Copy the data that follows exactly, and include none of its images.

» INPUT FOR THIS TASK:
>>>

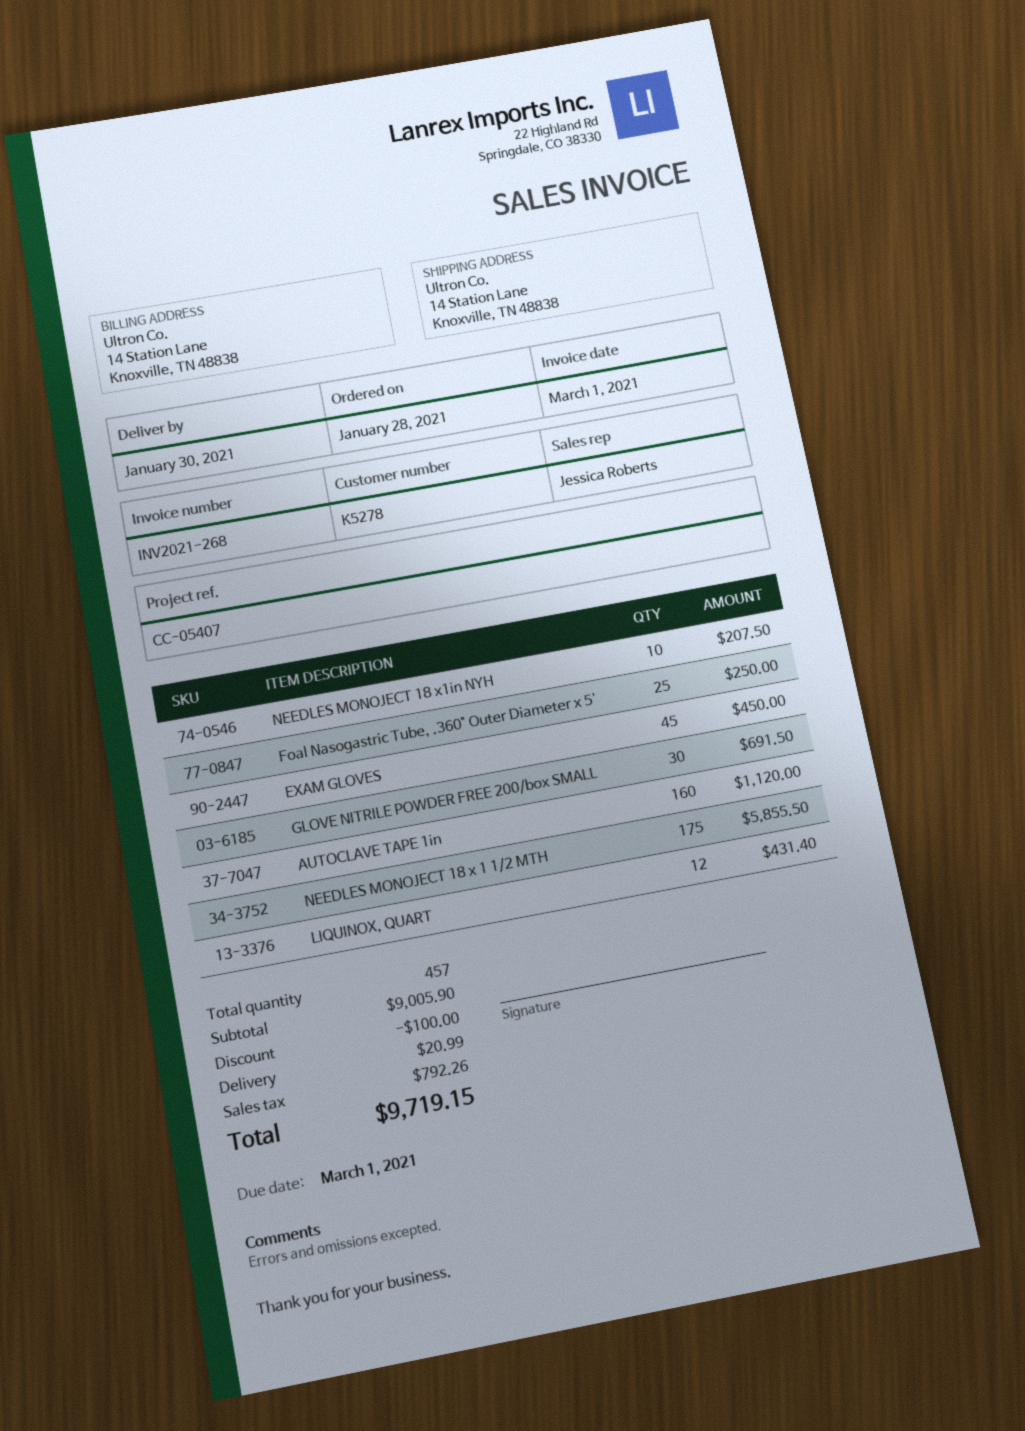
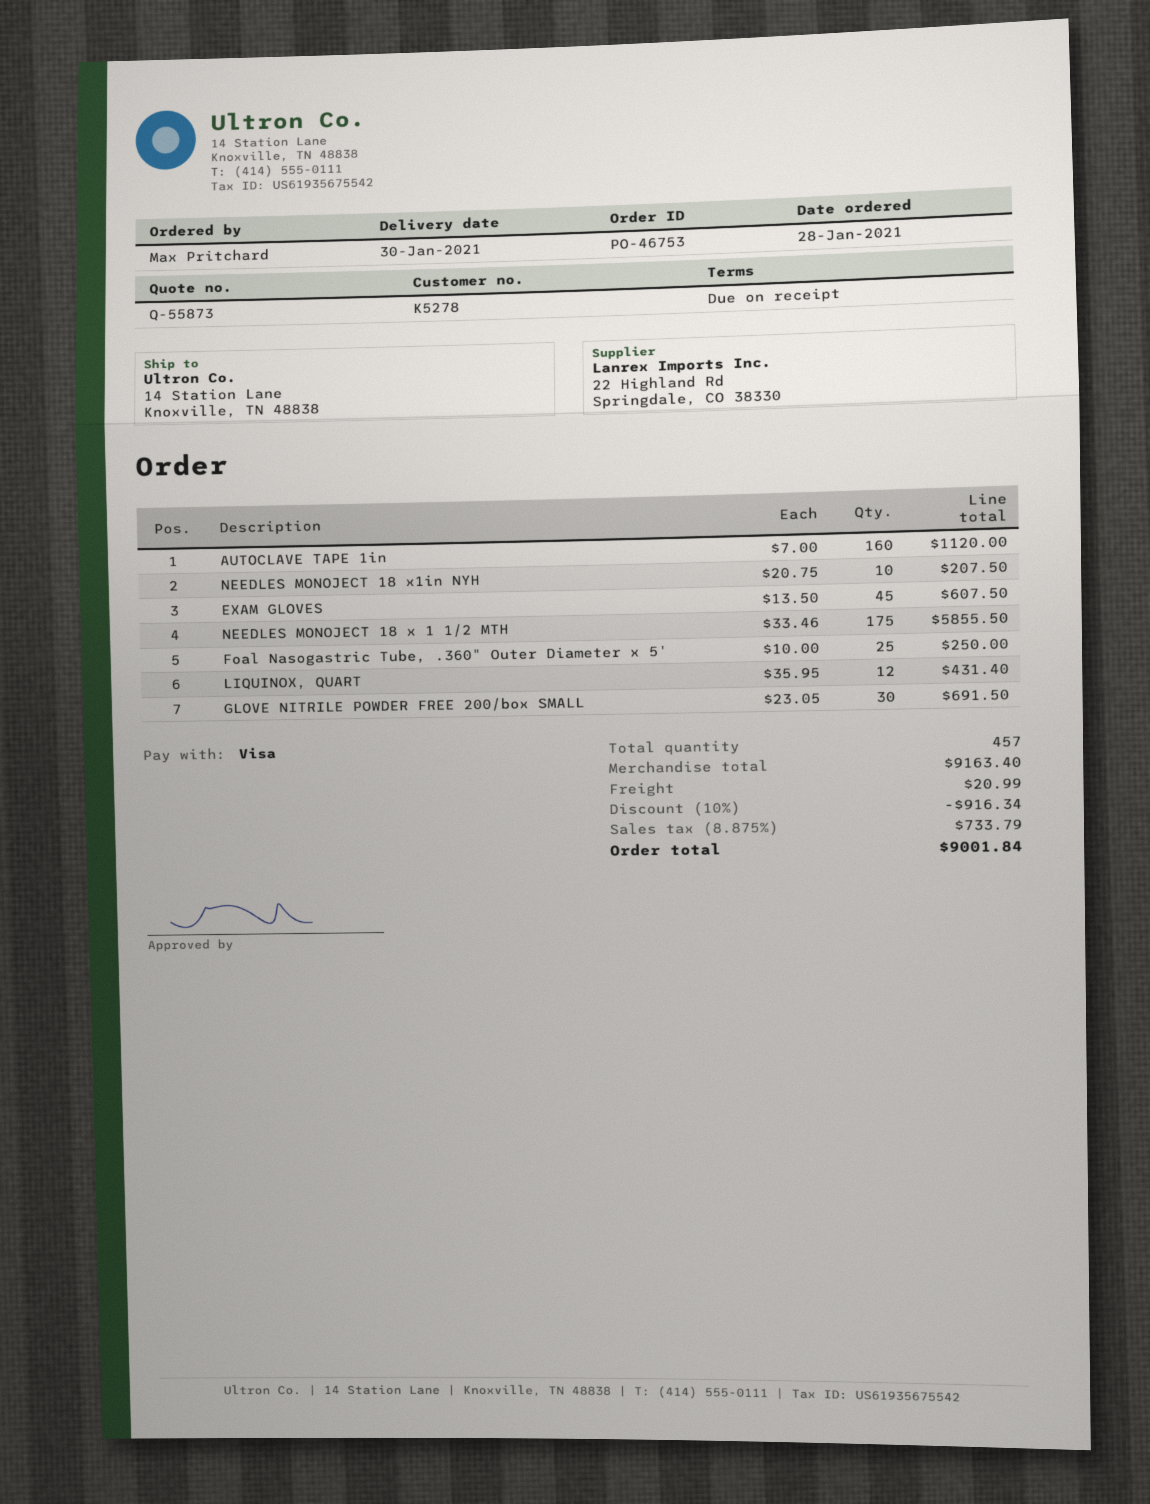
EXAM GLOVES: 45 for 450.00 -> 45 for 607.50
subtotal: 9005.90 -> 9163.40
discount: 100.00 -> 916.34
tax: 792.26 -> 733.79
total: 9719.15 -> 9001.84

<<<

» RESULT OF THE TASK:
EXAM GLOVES: 45 for 450.00 -> 45 for 607.50
subtotal: 9005.90 -> 9163.40
discount: 100.00 -> 916.34
tax: 792.26 -> 733.79
total: 9719.15 -> 9001.84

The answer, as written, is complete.